From: Roy T. Fielding <fielding@gbiv.com>
Date: Thu, 15 Jul 2010 16:28:04 -0700
Cc: Adrien de Croy <adrien@qbik.com>, HTTP Working Group <ietf-http-wg@w3.org>
Message-Id: <4764A0D6-B7F4-4AD2-AEB2-8A08EC0C1FDD@gbiv.com>
To: Willy Tarreau <w@1wt.eu>
On Jul 15, 2010, at 12:33 PM, Willy Tarreau wrote:

> On Thu, Jul 15, 2010 at 12:05:12PM -0700, Roy T. Fielding wrote:
>>> And that leaves the question open about what to do if those
>>> headers are found. The worst cases I thought about (Host,
>>> Content-Length) don't work with Apache at least, but they
>>> may cause real trouble on proxies which blindly apply the
>>> spec.
>> They should not cause any problems, at least no more so than
>> receiving invalid messages.  If the software can't handle weird
>> things then it doesn't belong on the Internet.
> It's not that simple. I have an example of a customer who uses front
> Apache reverse-proxies to perform security controls and to only
> let "clean" requests pass through. Those Apaches also add some
> headers to the requests being forwarded to the servers for logging
> purposes, and it is the only way to reach the servers. Due to that
> implementation mistake, it is possible (and I've tested) for the
> client to make the reverse proxy remove those headers it had just
> added, so that the end point finally does not get the information
> it should have unconditionally got.

Yes, but why is that a problem?  First, the process adding headers
should have already removed the Connection header received -- otherwise
it isn't doing its job.  Second, even without fixing that bug, the
result is fail safe -- the proxy won't be able to forward what it

> Now, if we want to be fair, there are two points here which are
> causing that issue :
>  - apache's header removal does not happen in the appropriate
>    order.

The order depends on when the module does its stuff, not on
something inherent in Apache.  It is the security-checking module's
responsibility to do the removal earlier (or schedule its additions
later) if that is desired.

>  - apache is used as a reverse-proxy (and is often used that
>    way) but it follows a proxy behaviour instead of a gateway
>    behaviour. But I suspect that when they began, the difference
>    was not clear yet between the two.

It depends on which module is used for that purpose, but yes
the mod_proxy stuff makes for a poor gateway.  The difference
was well known at the time -- I should have vetoed the reverse
proxy features when they were added (they belong in a separate

>> We don't need to protect implementations from their own stupidity.
> I'd not call that stupidity. The spec is huge and very complete,
> and as such it's not easy to get it right first, especially since
> some information are spread all over it (eg: "all other headers
> defined by HTTP/1.1").

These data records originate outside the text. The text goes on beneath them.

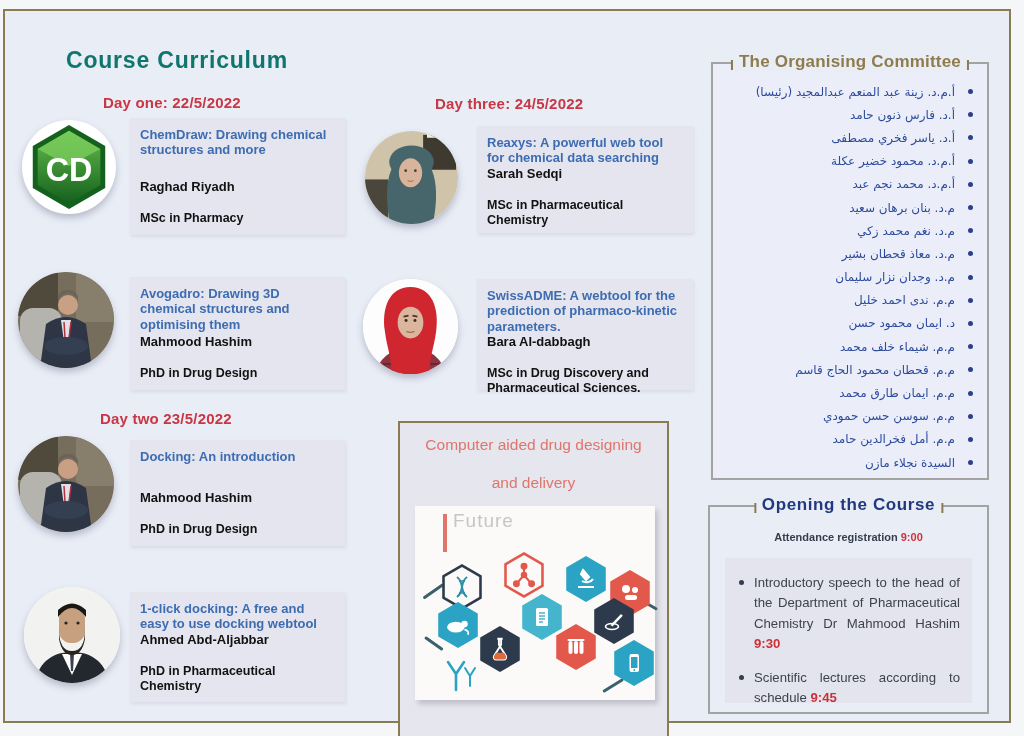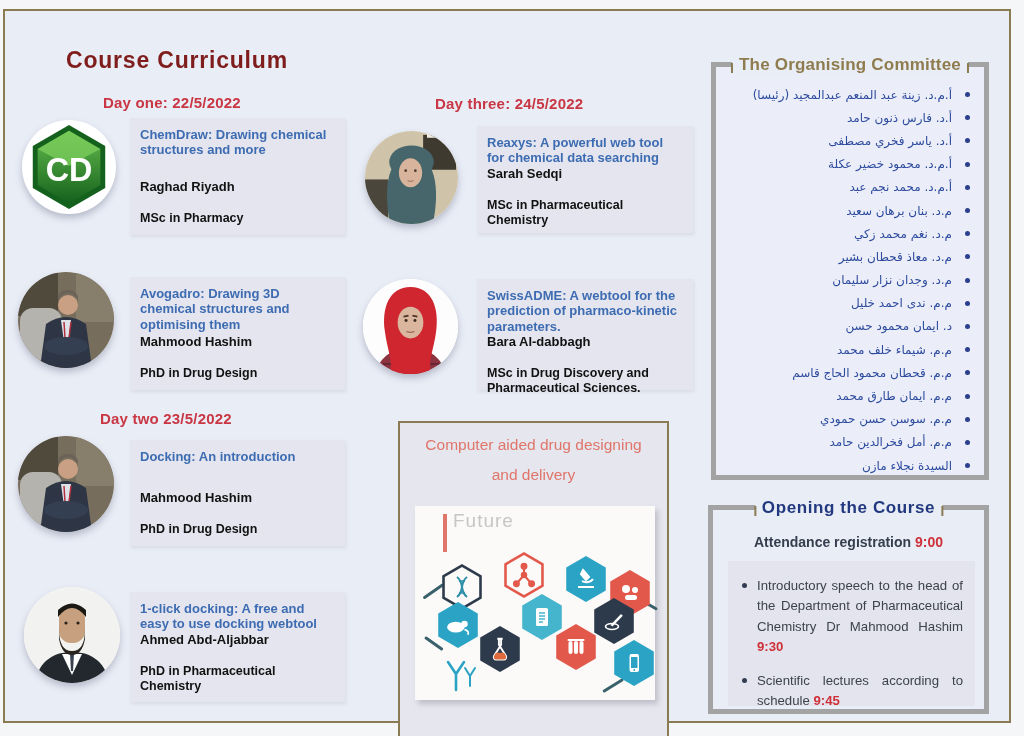--- a/index.html
+++ b/index.html
@@ -15,7 +15,7 @@
   
   .course-title{
     position:absolute;left:61px;top:36px;font-size:23px;font-weight:bold;
-    color:#7f1d1d;letter-spacing:.8px;
+    color:#0f766e;letter-spacing:.8px;
   }
   .day-label{
     position:absolute;font-size:15px;font-weight:bold;color:#c93644;letter-spacing:.2px;

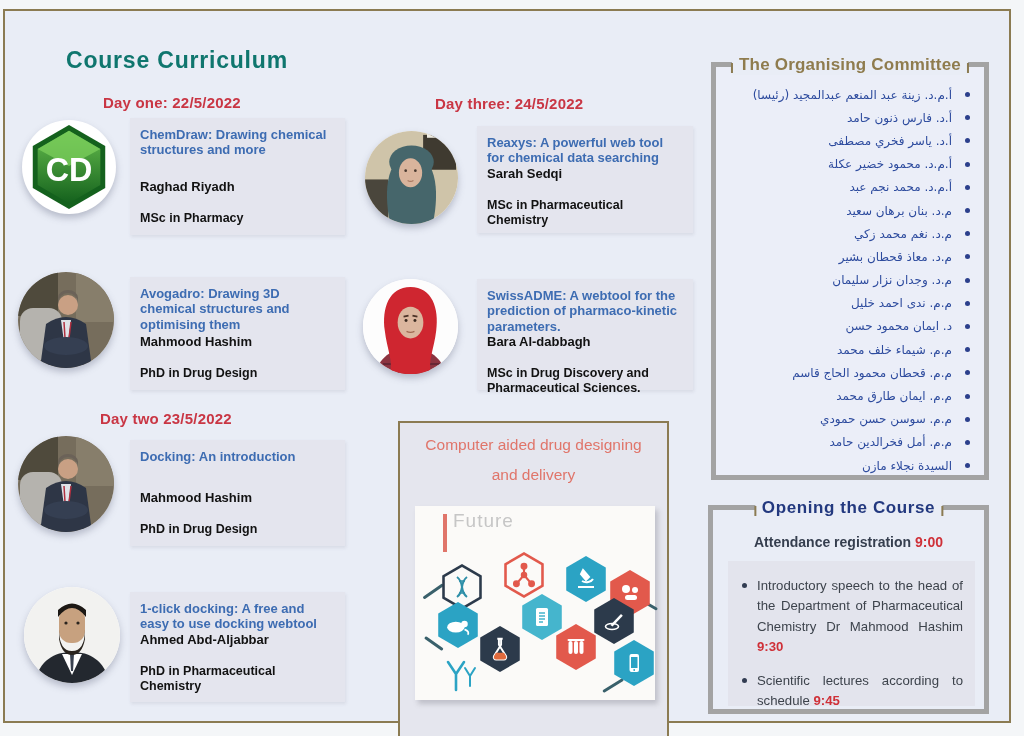--- a/index.html
+++ b/index.html
@@ -78,7 +78,7 @@
 
   
   .gold-box{
-    position:absolute;box-sizing:border-box;border:5px solid #a3a3a3;
+    position:absolute;box-sizing:border-box;border:2px solid #a3a3a3;
   }
   .committee-box{left:706px;top:51px;width:278px;height:418px;background:#ebeef8;}
   .opening-box{left:703px;top:494px;width:281px;height:209px;background:transparent;}

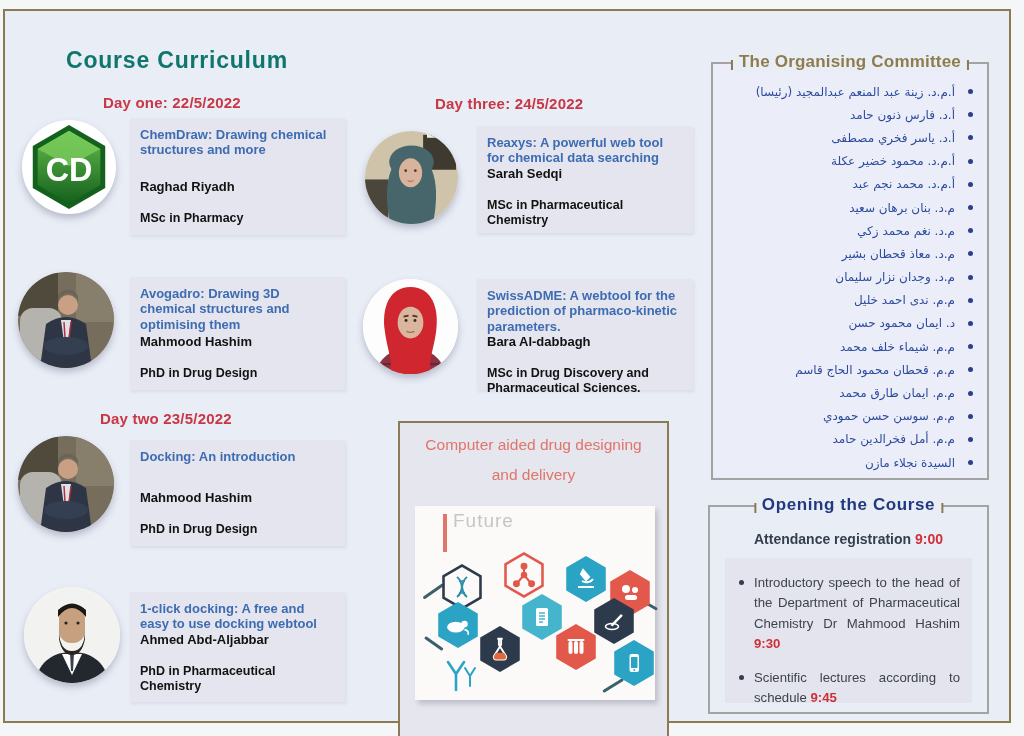--- a/index.html
+++ b/index.html
@@ -59,7 +59,7 @@
   }
   .middle-line{width:100%;text-align:center;color:#e0756a;font-size:15.5px;}
   .middle-line.l1{margin-top:13px;}
-  .middle-line.l2{margin-top:12px;}
+  .middle-line.l2{margin-top:20px;}
   .dd-panel{
     position:absolute;left:15px;top:83px;width:240px;height:194px;background:#fbfaf8;
     box-shadow:3px 4px 5px rgba(80,80,90,.25);

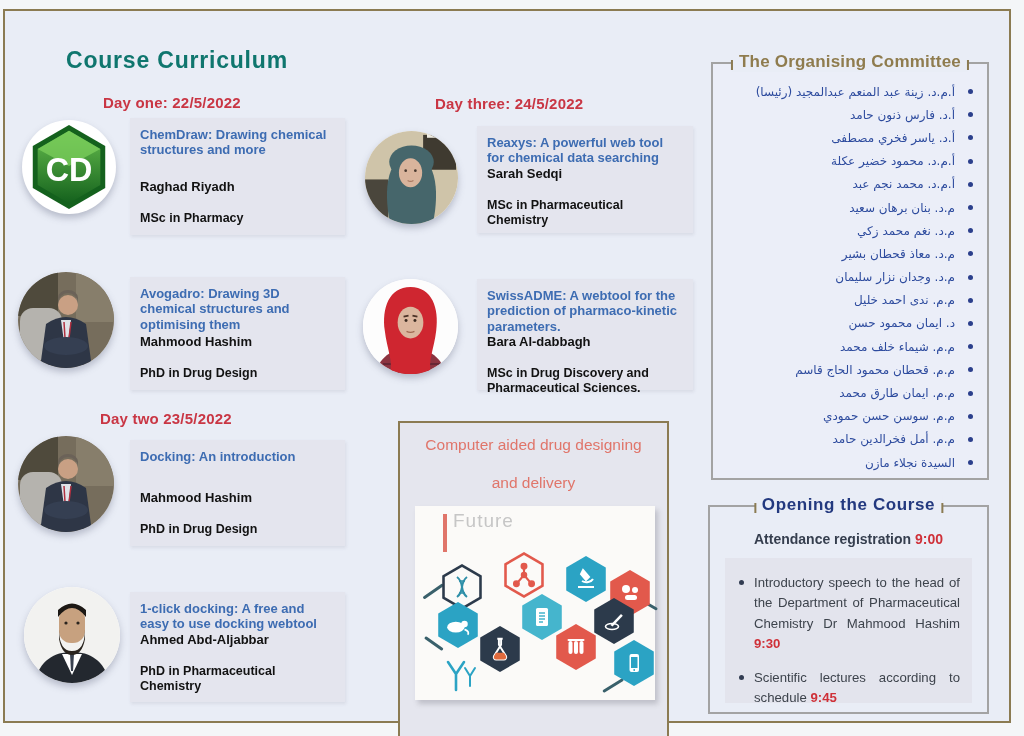--- a/index.html
+++ b/index.html
@@ -100,7 +100,7 @@
 
   .attendance{
     position:absolute;top:24px;width:100%;text-align:center;
-    font-size:14px;font-weight:bold;color:#353e4e;
+    font-size:11px;font-weight:bold;color:#353e4e;
   }
   .time{color:#cf3038;font-weight:bold;}
   .opening-panel{

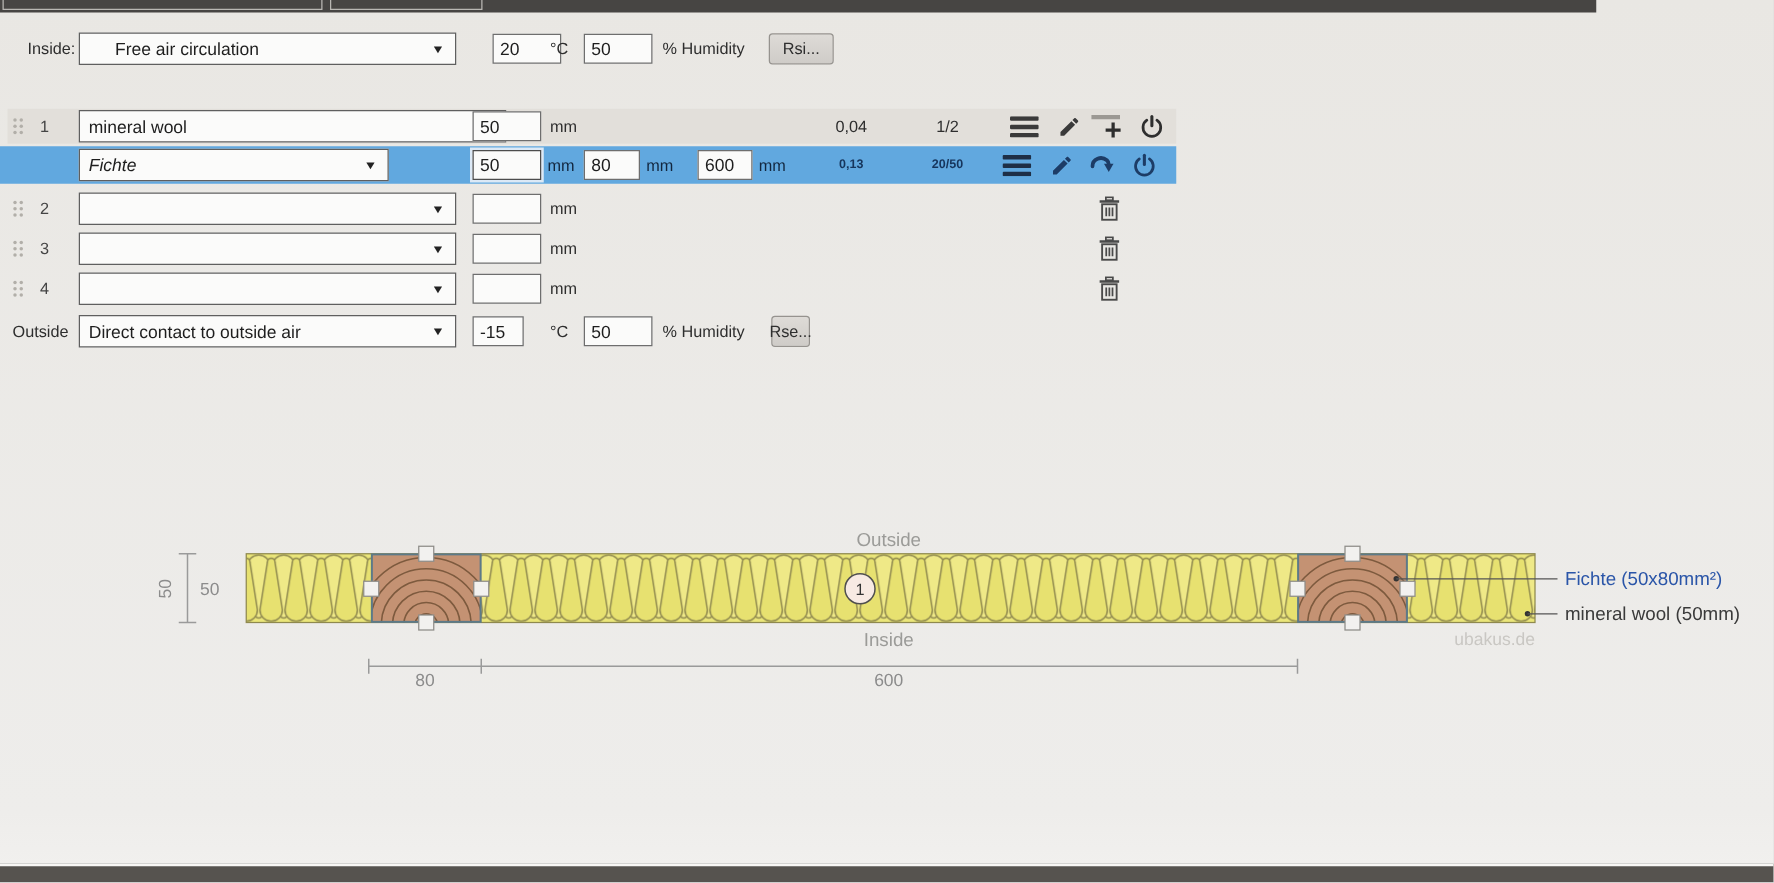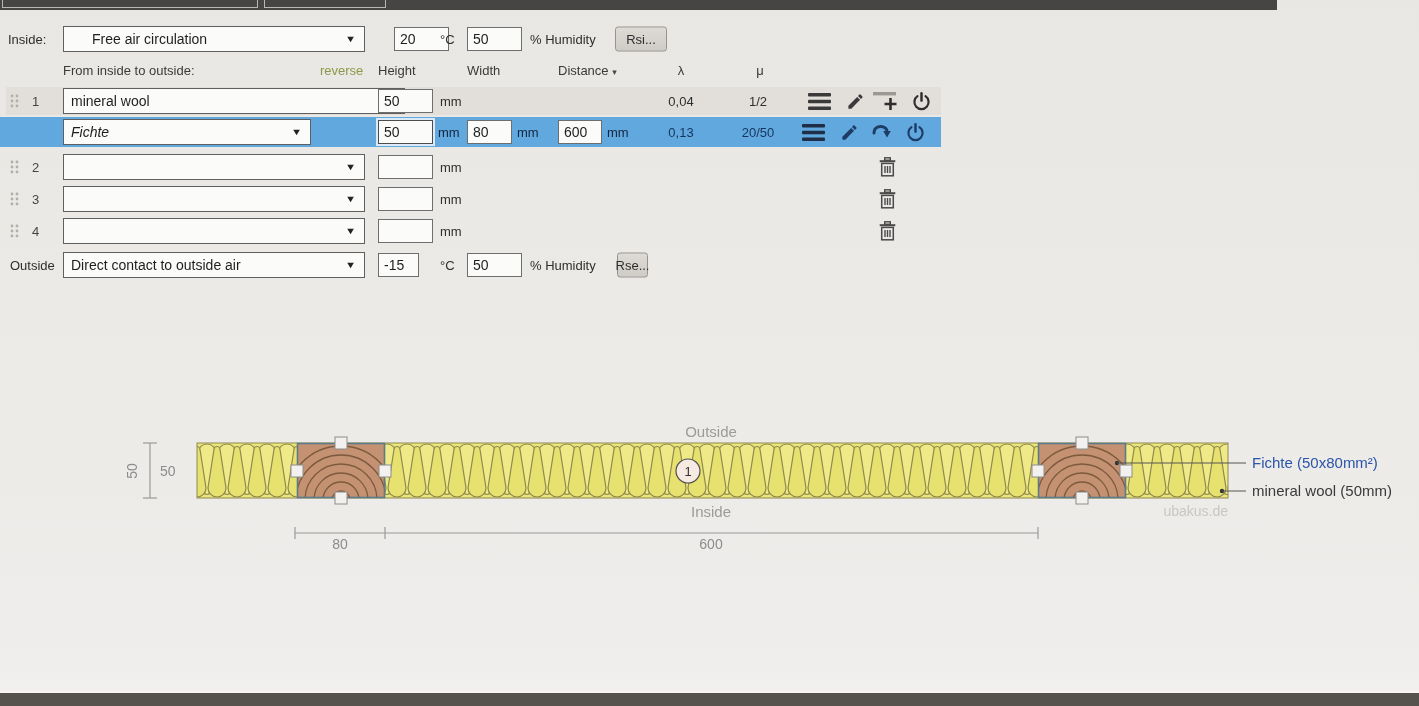--- a/index.html
+++ b/index.html
@@ -84,7 +84,7 @@
   <div class="bottombar"></div>
 
   <div class="frow" style="top:25px;height:27px;">
-    <span class="lbl" style="left:8px;">Inside:</span>
+    <span class="lbl" style="left:22px;">Inside:</span>
     <div class="sel" style="left:63px;width:302px;padding-left:28px;">
       <span>Free air circulation</span>
       <span class="arr">▼</span>

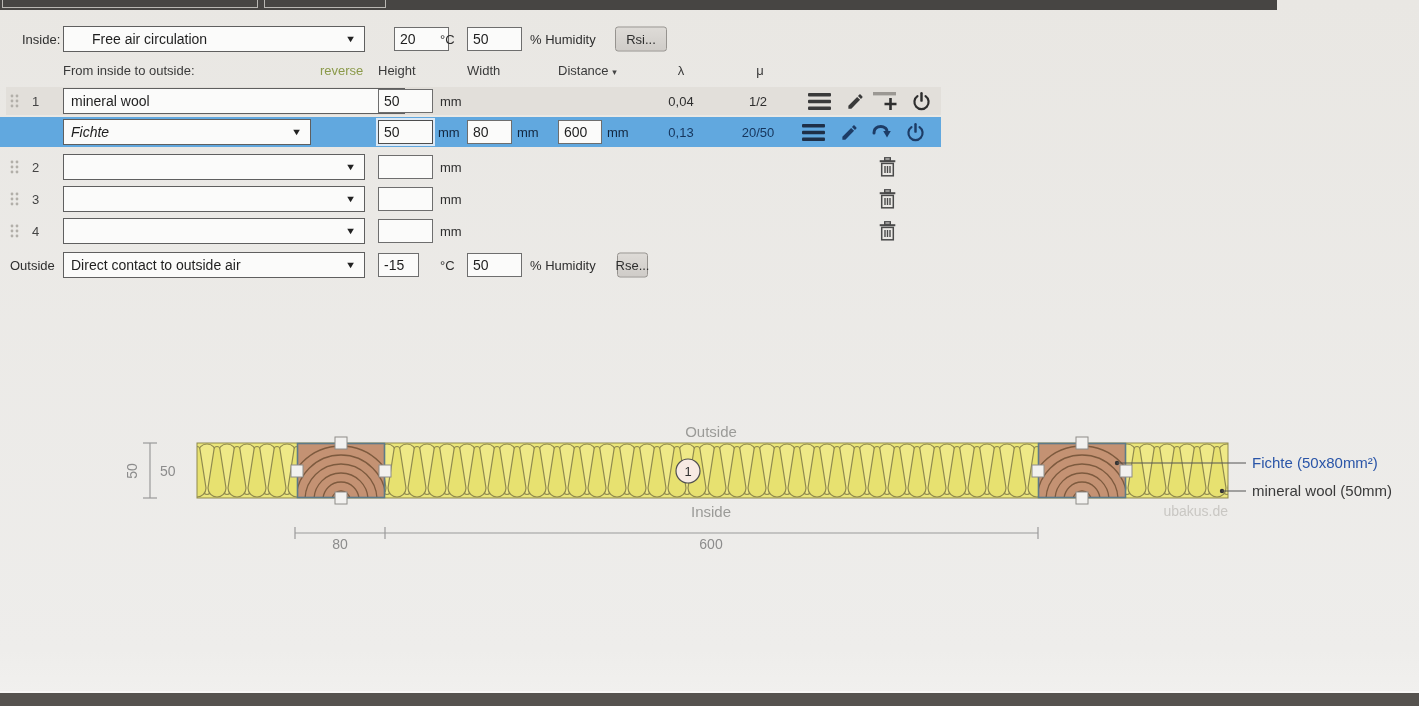--- a/index.html
+++ b/index.html
@@ -96,18 +96,6 @@
     <button class="btn" style="left:615px;width:52px;">Rsi...</button>
   </div>
 
-  <div class="frow" style="top:61px;height:18px;">
-    <span class="hdr" style="left:63px;">From inside to outside:</span>
-    <span class="link" style="left:320px;">reverse</span>
-    <span class="hdr" style="left:378px;">Height</span>
-    <span class="hdr" style="left:467px;">Width</span>
-    <span class="hdr" style="left:558px;">
-      <span>Distance</span>
-      <span style="font-size:9px;color:#444;">▾</span>
-    </span>
-    <span class="hdr" style="left:651px;width:60px;text-align:center;">λ</span>
-    <span class="hdr" style="left:728px;width:64px;text-align:center;">μ</span>
-  </div>
 
   <div class="frow row-1" style="top:87px;height:28px;left:6px;width:935px;">
     <span class="iconbox" style="left:2px;width:12px;">

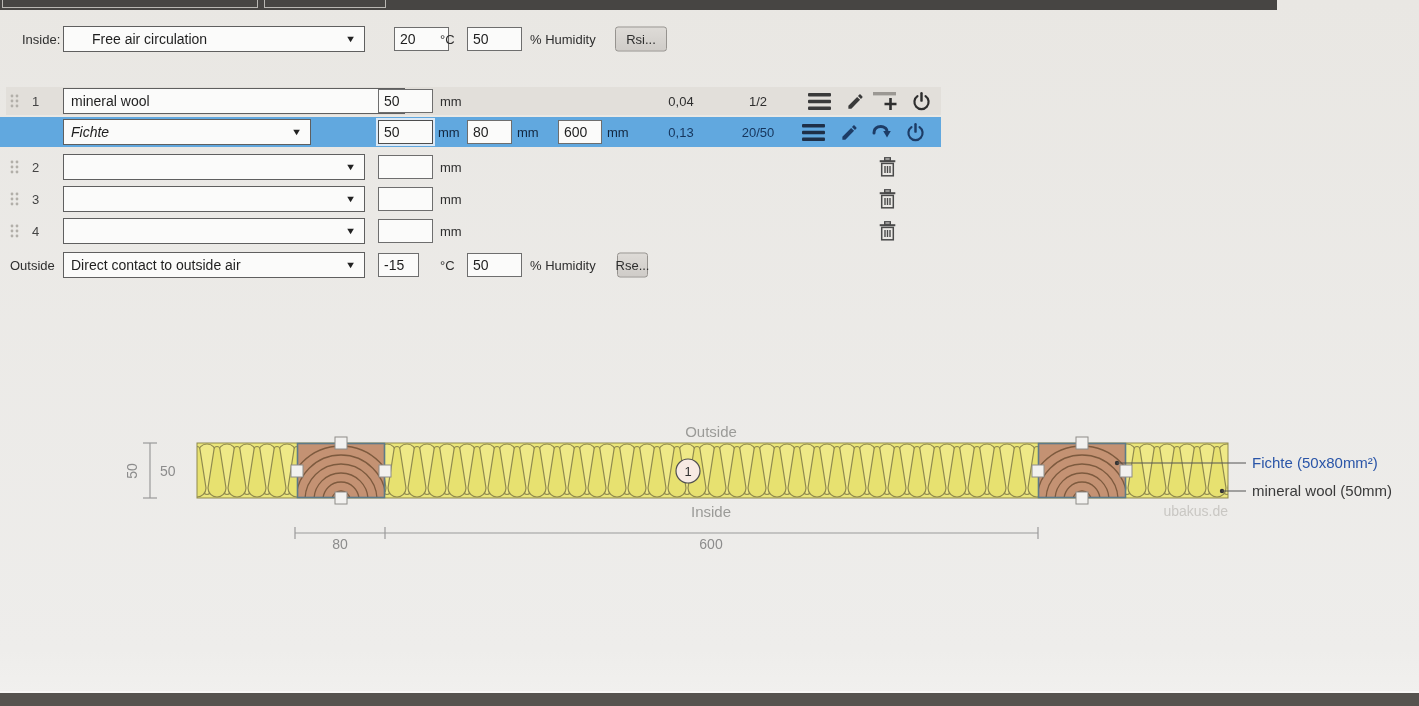--- a/index.html
+++ b/index.html
@@ -65,7 +65,7 @@
   .row-1   { background:#e2dfda; }
   .row-sel { background:#61a8df; }
   .row-sel .unit, .row-sel .val { color:#12263e; }
-  .row-sel .val { font-size:13px; color:#16355c; }
+  .row-sel .val { font-size:10px; color:#16355c;font-weight:bold; }
 
   .icon { display:block; }
   .iconbox { width:26px; height:24px; display:flex; align-items:center; justify-content:center; }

It's got *a lot* better since RFC2616, but
> still it's sometimes hard to know whether your implementation is
> compliant or not, depending how a paragraph is read, and I have a
> lot of respect for the persons who spend time trying to follow it
> as closely as possible.
> Well, maybe those could be some points to add to a separate draft to
> try to improve the robustness of new implementations by suggesting
> how to handle a bunch of corner cases.

It wouldn't be confusing at all if it were not for all the
extra requirements that gave types to headers (like hop-by-hop).
They make it sound like there is some header-aware engine going
through and checking the types.  There is no such thing in a well
written intermediary -- every decision should be based on a user
config or the self-descriptive message.